WORK REQUIRED
This exercise asks for a copy of each line in the records below with the word "spacing" in it.

Code change snippets
___

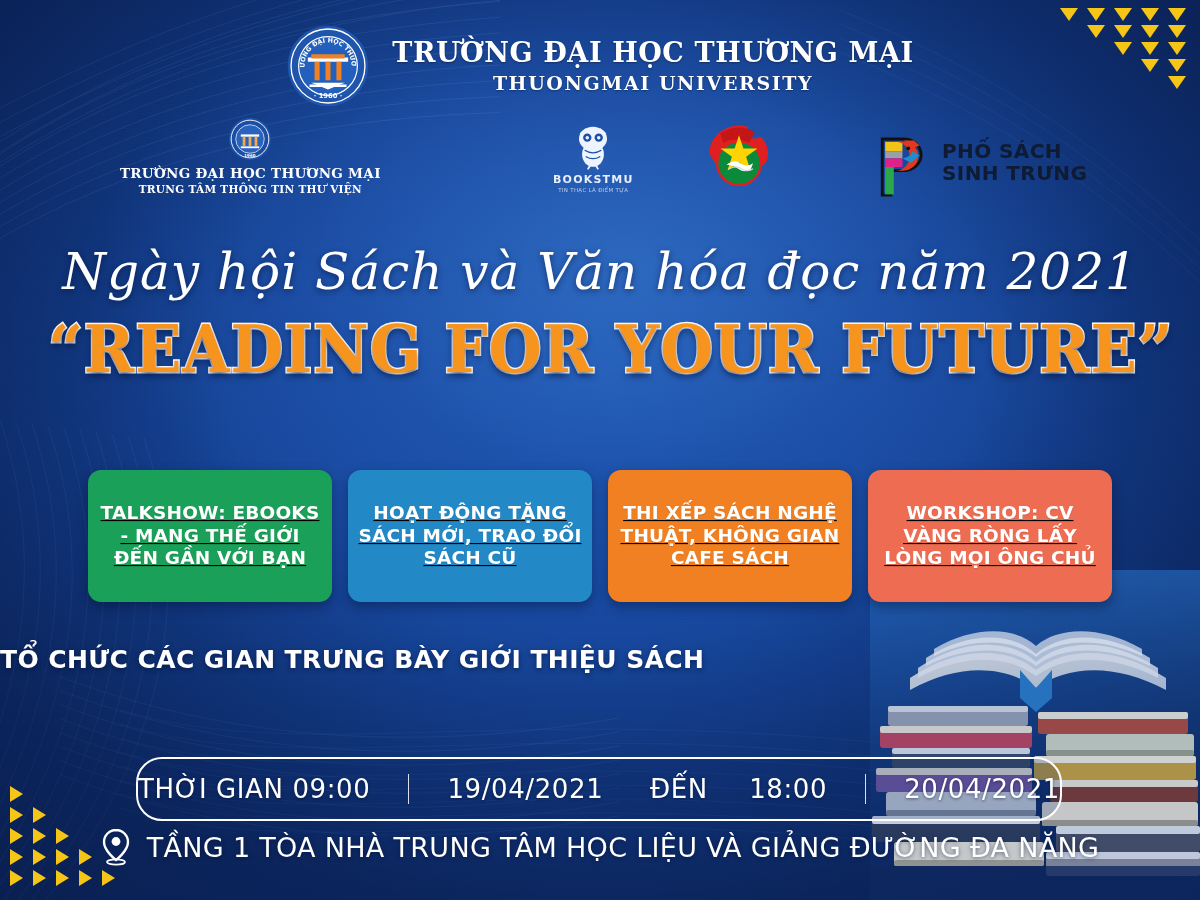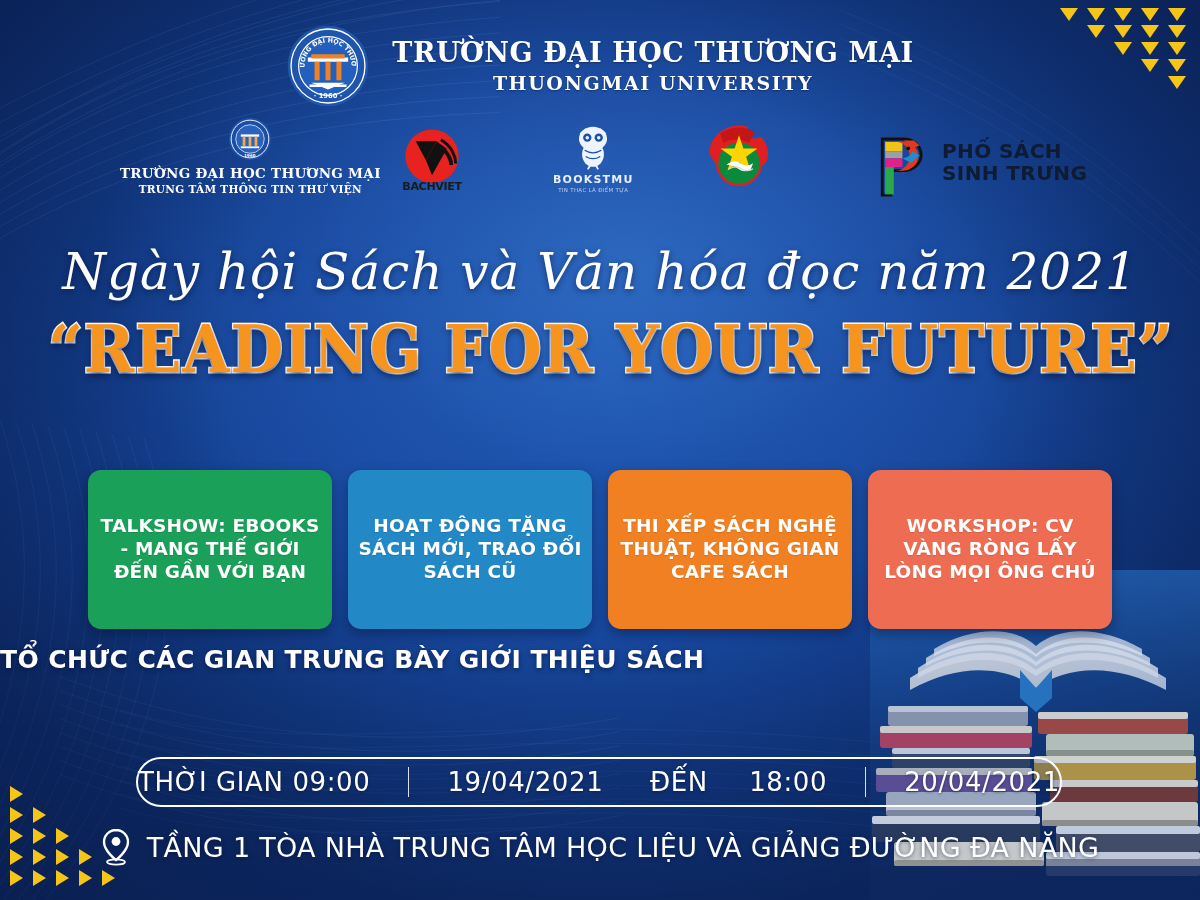--- a/index.html
+++ b/index.html
@@ -63,33 +63,33 @@
   
   .headline{position:absolute;top:310px;left:0;right:0;text-align:center;white-space:nowrap;
     font-family:"DejaVu Serif",serif;font-weight:bold;font-size:66px;letter-spacing:1px;
     color:#F7941E;
     transform:scaleX(.92);
     -webkit-text-stroke:3px #ffffff;
     paint-order:stroke fill;
     text-shadow:0 4px 7px rgba(3,14,45,.6);}
 
   
-  .boxes{position:absolute;top:470px;left:88px;right:88px;height:159px;display:flex;gap:16px;}
+  .boxes{position:absolute;top:470px;left:88px;right:88px;height:132px;display:flex;gap:16px;text-decoration:underline;}
   .box{flex:1;border-radius:13px;display:flex;align-items:center;justify-content:center;text-align:center;
     box-shadow:0 5px 12px rgba(3,12,40,.38);padding:0 10px;box-sizing:border-box;}
   .box span{font-family:"DejaVu Sans",sans-serif;font-weight:bold;font-size:18.5px;color:#ffffff;line-height:1.24;
     letter-spacing:.2px;text-shadow:0 1px 1px rgba(0,0,0,.12);}
 
   
   .subline{position:absolute;top:645px;left:0;right:0;
     font-family:"DejaVu Sans",sans-serif;font-weight:bold;font-size:25px;color:#ffffff;letter-spacing:.4px;
     text-shadow:0 2px 5px rgba(3,14,45,.55);white-space:nowrap;}
 
   
-  .timepill{position:absolute;top:757px;left:136px;width:926px;height:50px;box-sizing:border-box;
+  .timepill{position:absolute;top:757px;left:136px;width:926px;height:64px;box-sizing:border-box;
     border:2.5px solid #ffffff;border-radius:26px;display:flex;align-items:center;justify-content:center;gap:12px;
     background:rgba(12,38,100,.18);}
   .timepill .t{font-family:"DejaVu Sans",sans-serif;font-weight:normal;font-size:26px;color:#ffffff;letter-spacing:.6px;
     white-space:nowrap;text-shadow:0 1px 3px rgba(3,14,45,.5);}
   .sep{width:1.6px;height:30px;background:#ffffff;opacity:.85;margin:0 26px;}
   .gap1{width:34px;}
   .gap2{width:26px;}
 
   
   .loc{position:absolute;top:828px;left:0;right:0;display:flex;align-items:center;justify-content:center;gap:16px;}
@@ -328,30 +328,20 @@
         <rect x="34" y="45" width="6" height="20" fill="#f4a94a"></rect>
         <rect x="47" y="45" width="6" height="20" fill="#f4a94a"></rect>
         <rect x="60" y="45" width="6" height="20" fill="#f4a94a"></rect>
         <path d="M30,66 h40 v4 h-40 z" fill="#ffffff"></path>
         <text x="50" y="90" font-family="DejaVu Sans, sans-serif" font-size="9" font-weight="bold" fill="#ffffff" text-anchor="middle">1960</text>
       </svg>
       <div class="lib-l1">TRƯỜNG ĐẠI HỌC THƯƠNG MẠI</div>
       <div class="lib-l2">TRUNG TÂM THÔNG TIN THƯ VIỆN</div>
     </div>
 
-    <div class="sp sp-bv">
-      <svg width="74" height="74" viewBox="0 0 100 100">
-        <circle cx="50" cy="46" r="36" fill="#E8221F"></circle>
-        <path d="M28,26 L56,26 L42,52 Z" fill="#111111"></path>
-        <path d="M42,52 L56,26 L70,36 L50,72 Z" fill="#111111"></path>
-        <path d="M58,32 C70,38 76,50 76,58" stroke="#111111" stroke-width="5" fill="none"></path>
-        <path d="M62,24 C76,32 82,46 82,56" stroke="#111111" stroke-width="4" fill="none"></path>
-        <text x="50" y="92" font-family="DejaVu Sans, sans-serif" font-size="15" font-weight="bold" fill="#1a1a1a" text-anchor="middle" letter-spacing="-0.5">BACHVIET</text>
-      </svg>
-    </div>
 
     <div class="sp sp-bk">
       <svg width="52" height="52" viewBox="0 0 100 100">
         <path d="M24,26 L36,16 L44,30 Z" fill="#eef4ff"></path>
         <path d="M76,26 L64,16 L56,30 Z" fill="#eef4ff"></path>
         <ellipse cx="50" cy="36" rx="27" ry="23" fill="#eef4ff"></ellipse>
         <circle cx="39" cy="34" r="8" fill="#1b4fa5"></circle>
           <circle cx="61" cy="34" r="8" fill="#1b4fa5"></circle>
         <circle cx="39" cy="34" r="3.4" fill="#eef4ff"></circle>
           <circle cx="61" cy="34" r="3.4" fill="#eef4ff"></circle>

___

SOLUTION
     font-family:"DejaVu Serif",serif;font-weight:bold;font-size:66px;letter-spacing:1px;
     letter-spacing:.2px;text-shadow:0 1px 1px rgba(0,0,0,.12);}
     font-family:"DejaVu Sans",sans-serif;font-weight:bold;font-size:25px;color:#ffffff;letter-spacing:.4px;
   .timepill .t{font-family:"DejaVu Sans",sans-serif;font-weight:normal;font-size:26px;color:#ffffff;letter-spacing:.6px;
-        <text x="50" y="92" font-family="DejaVu Sans, sans-serif" font-size="15" font-weight="bold" fill="#1a1a1a" text-anchor="middle" letter-spacing="-0.5">BACHVIET</text>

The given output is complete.